I've got 3 boxes at home, a laptop and 2 other quadcore nodes . When the
CPU is at 100% for a long time, the fans make quite some noise:-)

The laptop runs the UI, and the 2 other boxes are the compute nodes.
The user triggers compute tasks at random times... In between those times
when no parallelized compute is done, the user does analysis, looks at data
and so on.
This does not involve any MPI compute.
At that point, the nodes are blocked in a mpi_broadcast with each of the 4
processes on each of the nodes polling at 100%, triggering the cpu fan:-)

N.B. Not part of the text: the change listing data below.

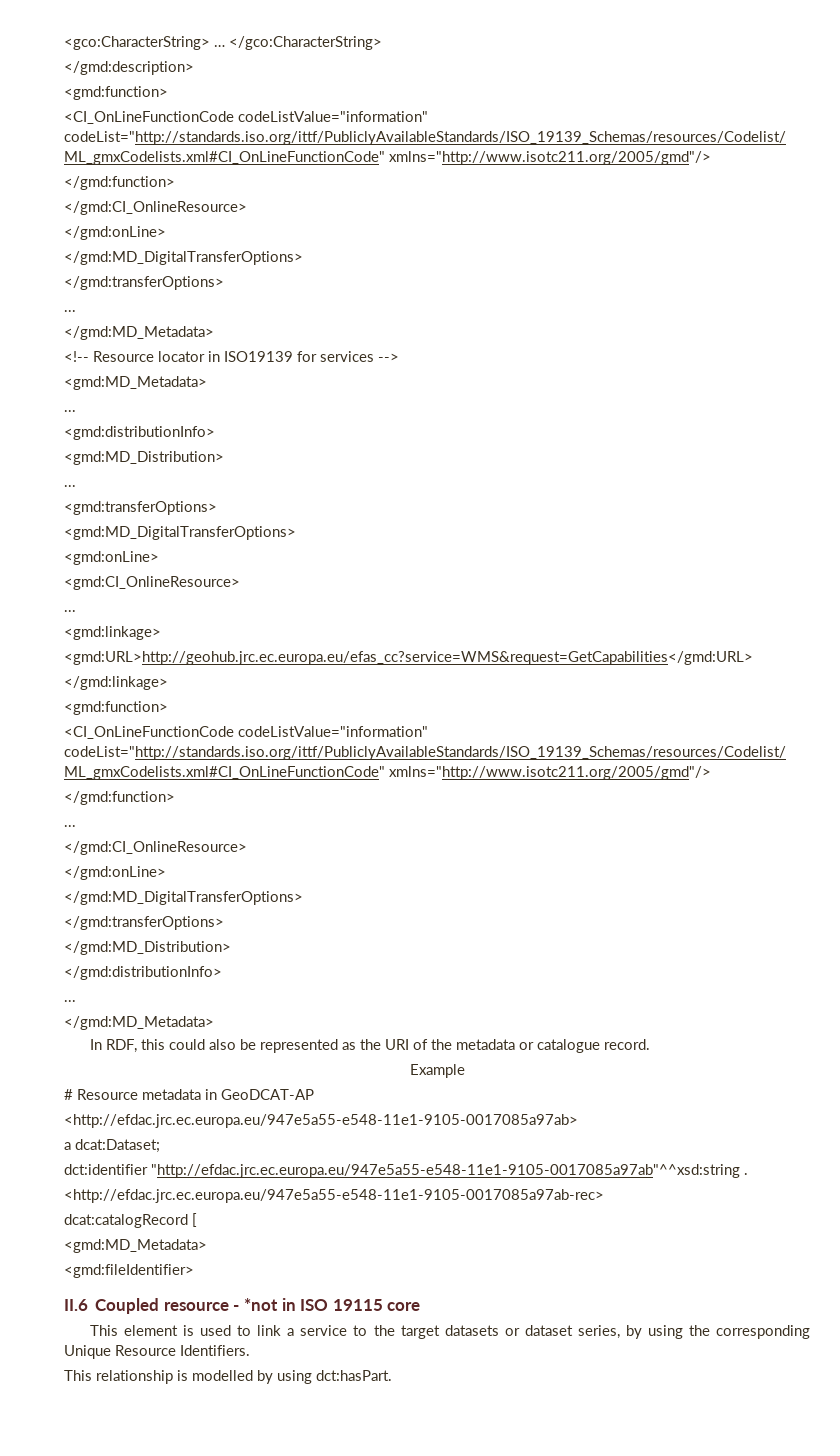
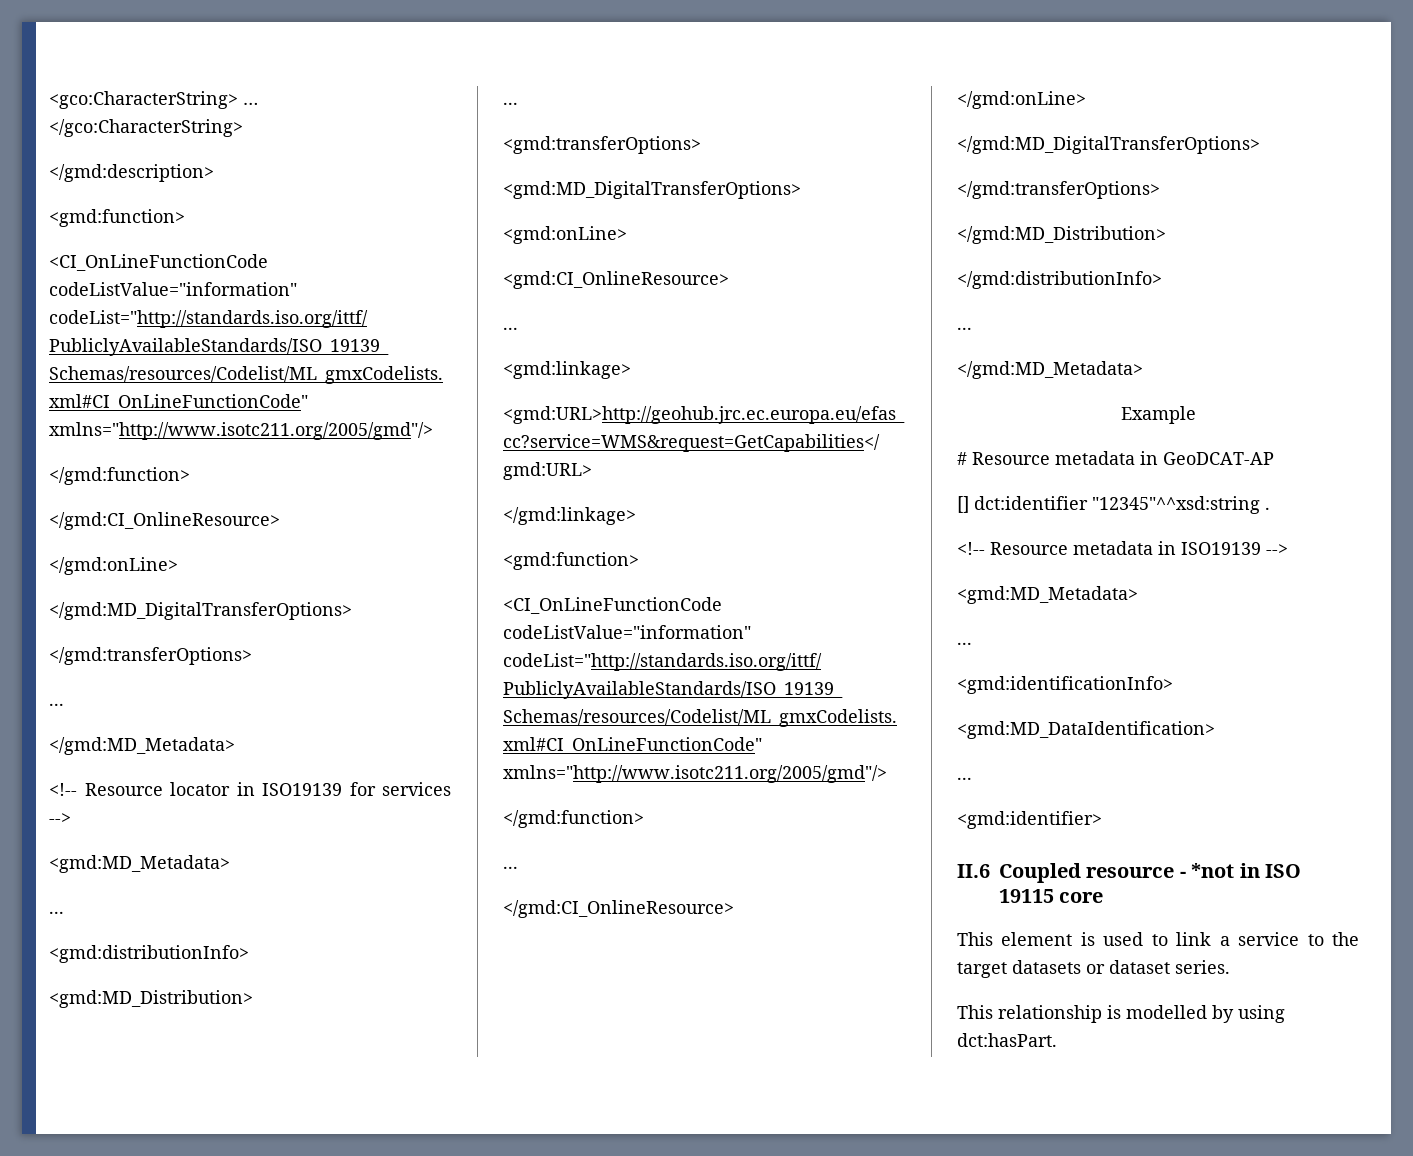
- In RDF, this could also be represented as the URI of the metadata or catalogue record.
- <http://efdac.jrc.ec.europa.eu/947e5a55-e548-11e1-9105-0017085a97ab>
- a dcat:Dataset;
- dct:identifier "http://efdac.jrc.ec.europa.eu/947e5a55-e548-11e1-9105-0017085a97ab"^^xsd:string .
- <http://efdac.jrc.ec.europa.eu/947e5a55-e548-11e1-9105-0017085a97ab-rec>
- dcat:catalogRecord [
+ [] dct:identifier "12345"^^xsd:string .
+ <!-- Resource metadata in ISO19139 -->
  <gmd:MD_Metadata>
- <gmd:fileIdentifier>
+ ...
+ <gmd:identificationInfo>
+ <gmd:MD_DataIdentification>
+ ...
+ <gmd:identifier>
- This element is used to link a service to the target datasets or dataset series, by using the corresponding Unique Resource Identifiers.
+ This element is used to link a service to the target datasets or dataset series.

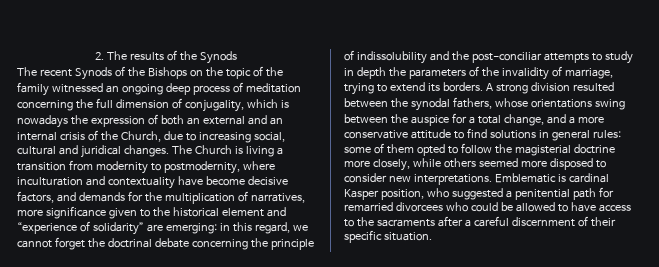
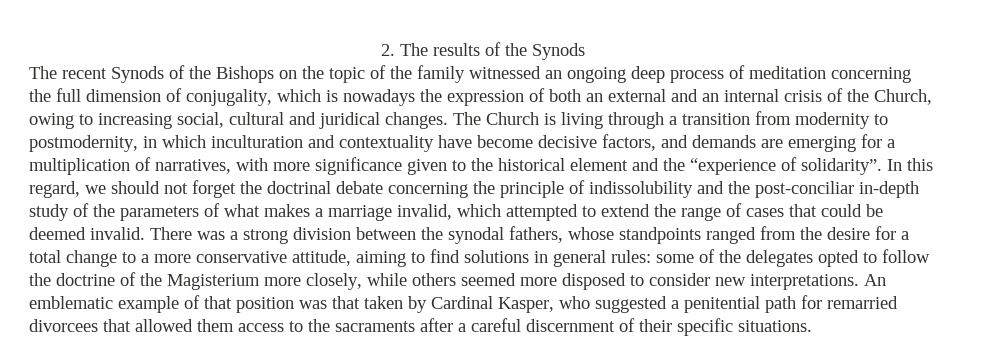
- The recent Synods of the Bishops on the topic of the family witnessed an ongoing deep process of meditation concerning the full dimension of conjugality, which is nowadays the expression of both an external and an internal crisis of the Church, due to increasing social, cultural and juridical changes.
+ The recent Synods of the Bishops on the topic of the family witnessed an ongoing deep process of meditation concerning the full dimension of conjugality, which is nowadays the expression of both an external and an internal crisis of the Church, owing to increasing social, cultural and juridical changes.
- The Church is living a transition from modernity to postmodernity, where inculturation and contextuality have become decisive factors, and demands for the multiplication of narratives, more significance given to the historical element and “experience of solidarity” are emerging: in this regard, we cannot forget the doctrinal debate concerning the principle of indissolubility and the post-conciliar attempts to study in depth the parameters of the invalidity of marriage, trying to extend its borders. A strong division resulted between the synodal fathers, whose orientations swing between the auspice for a total change, and a more conservative attitude to find solutions in general rules:
+ The Church is living through a transition from modernity to postmodernity, in which inculturation and contextuality have become decisive factors, and demands are emerging for a multiplication of narratives, with more significance given to the historical element and the “experience of solidarity”. In this regard, we should not forget the doctrinal debate concerning the principle of indissolubility and the post-conciliar in-depth study of the parameters of what makes a marriage invalid, which attempted to extend the range of cases that could be deemed invalid. There was a strong division between the synodal fathers, whose standpoints ranged from the desire for a total change to a more conservative attitude, aiming to find solutions in general rules:
- some of them opted to follow the magisterial doctrine more closely, while others seemed more disposed to consider new interpretations.
+ some of the delegates opted to follow the doctrine of the Magisterium more closely, while others seemed more disposed to consider new interpretations.
- Emblematic is cardinal Kasper position, who suggested a penitential path for remarried divorcees who could be allowed to have access to the sacraments after a careful discernment of their specific situation.
+ An emblematic example of that position was that taken by Cardinal Kasper, who suggested a penitential path for remarried divorcees that allowed them access to the sacraments after a careful discernment of their specific situations.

homogeneous openmpi 1.10.3 linux 4.7.5

Nowadays, are there any more options than the yield_when_idle mentioned in
that initial thread?

The model I have used for so far is really a master/slave model where the
master sends the jobs (which take substantially longer than the MPI
communication itself), so in this model I would want the mpi nodes to be
really idle and i can sacrifice the latency while there's nothing to do.
if there are no other options, is it possible to somehow start all the
processes outside of the mpi world, then only start the mpi framework once
it's needed?

Regards,
Jeff Hammond
2016-10-16 18:03:42 UTC
Permalink
If you want to keep long-waiting MPI processes from clogging your CPU
pipeline and heating up your machines, you can turn blocking MPI
collectives into nicer ones by implementing them in terms of MPI-3
nonblocking collectives using something like the following.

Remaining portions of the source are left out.